While the Company is of the opinion that good faith estimates of the Company’s ability to secure additional capital in the future to reach its goals have been made, there is no guarantee that the Company will receive sufficient funding to sustain operations or implement any future business plan steps.

Note D - Notes Payable – Related Parties

In conjunction with the initial capitalization of the Company, the subscribing stockholders agreed that additional working capital would be needed to support the initial phases of the Company’s implementation of its business plan.  Accordingly, two controlling stockholders agreed to lend the Company an aggregate $25,000 with an initial maturity of the sooner of August 31, 2008 or 10 days after the closing of an anticipated initial public offering.

The notes are non-interest bearing and, as such, the Company has recognized an aggregate of approximately $3,386 as additional paid-in capital for economic event (calculated at an imputed interest rate of 6.0% per annum) related to the non-interest bearing feature on the aforementioned notes payable to stockholders.

On September 29, 2009, the Company paid the controlling stockholders an aggregate of $19,000 as principal repayment and the controlling stockholders converted their remaining $6,000 in debt into 300,000 shares of restricted, unregistered common stock.

During Calendar 2010, three stockholders loaned the Company an aggregate $3,000 to support the Company’s working capital needs.  These notes are due upon demand and are non-interest bearing.

During Calendar 2011, two stockholders loaned the Company an aggregate $7,320 to support the Company’s working capital needs.  These notes are due upon demand and are non-interest bearing.
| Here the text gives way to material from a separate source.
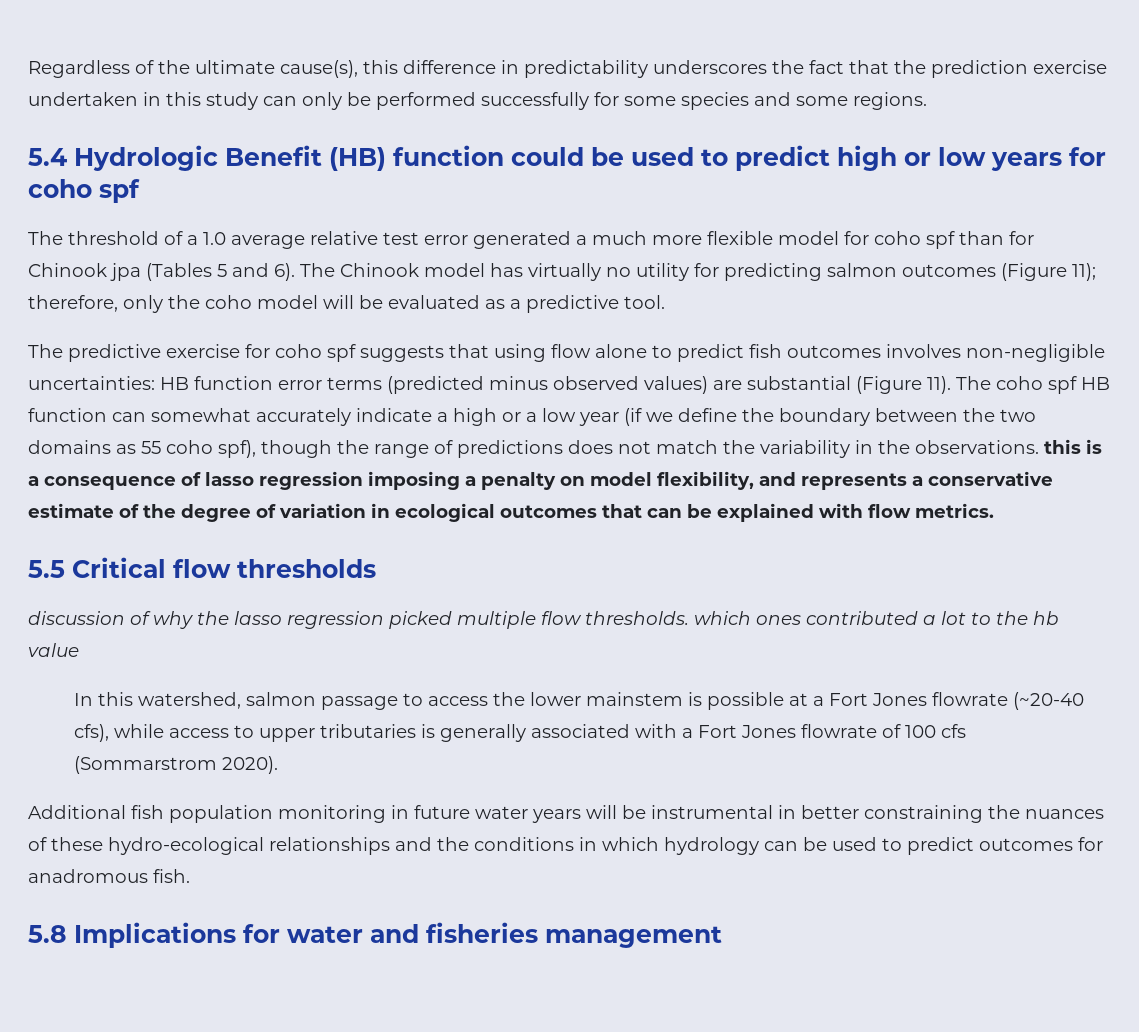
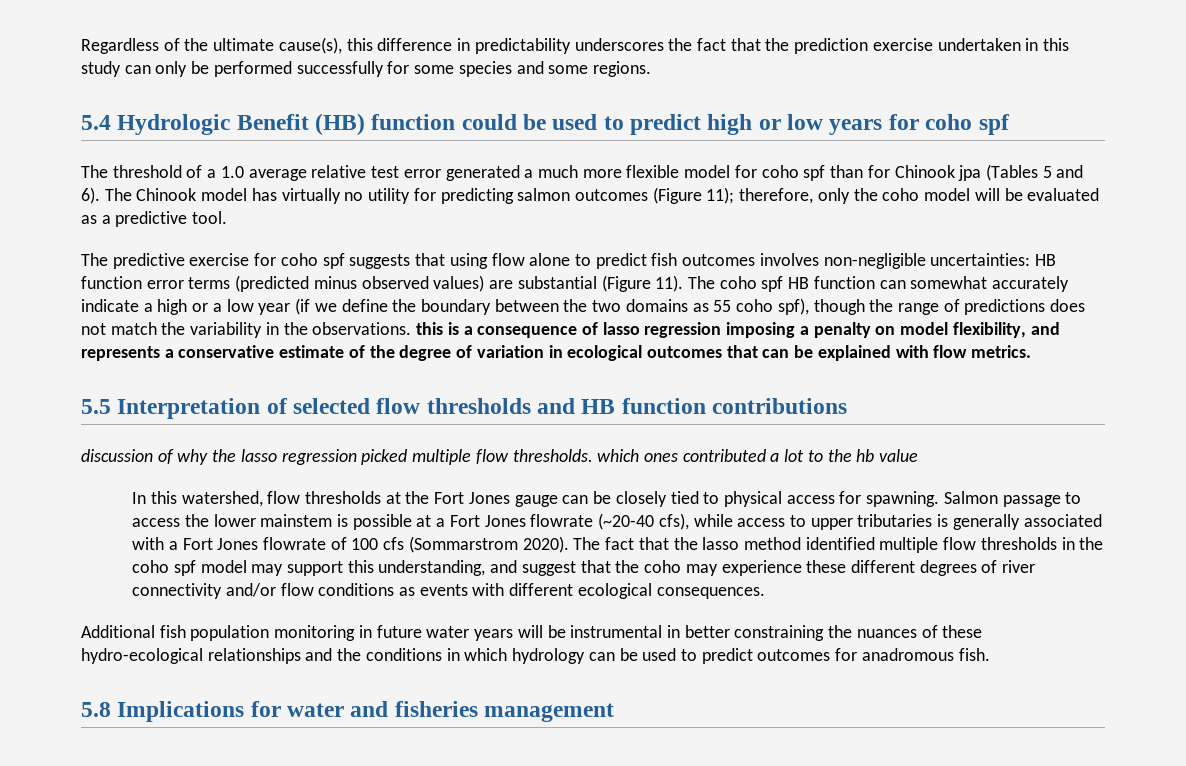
- 5.5 Critical flow thresholds
+ 5.5 Interpretation of selected flow thresholds and HB function contributions
- In this watershed, salmon passage to access the lower mainstem is possible at a Fort Jones flowrate (~20-40 cfs), while access to upper tributaries is generally associated with a Fort Jones flowrate of 100 cfs (Sommarstrom 2020).
+ In this watershed, flow thresholds at the Fort Jones gauge can be closely tied to physical access for spawning. Salmon passage to access the lower mainstem is possible at a Fort Jones flowrate (~20-40 cfs), while access to upper tributaries is generally associated with a Fort Jones flowrate of 100 cfs (Sommarstrom 2020). The fact that the lasso method identified multiple flow thresholds in the coho spf model may support this understanding, and suggest that the coho may experience these different degrees of river connectivity and/or flow conditions as events with different ecological consequences.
On November 12, 2012, the Company executed five (5) separate Investment Letter and Subscription Agreement(s) with three (3) separate stockholders converting an aggregate $10,475 in notes payable to stockholders into approximately 523,750 shares of restricted, unregistered common stock at $0.02 per share.

During the 1st quarter of 2013, two (2) separate stockholders loaned an additional aggregate $9,240 in cash to the Company to support operations.  Additionally, one stockholder converted $635 of open accounts payable into a note payable.  These notes are due upon demand and are non-interest bearing.

As of June 30, 2013 and December 31, 2012, the outstanding aggregate balances on notes payable to stockholders was approximately $17,020 and $7,145, respectively.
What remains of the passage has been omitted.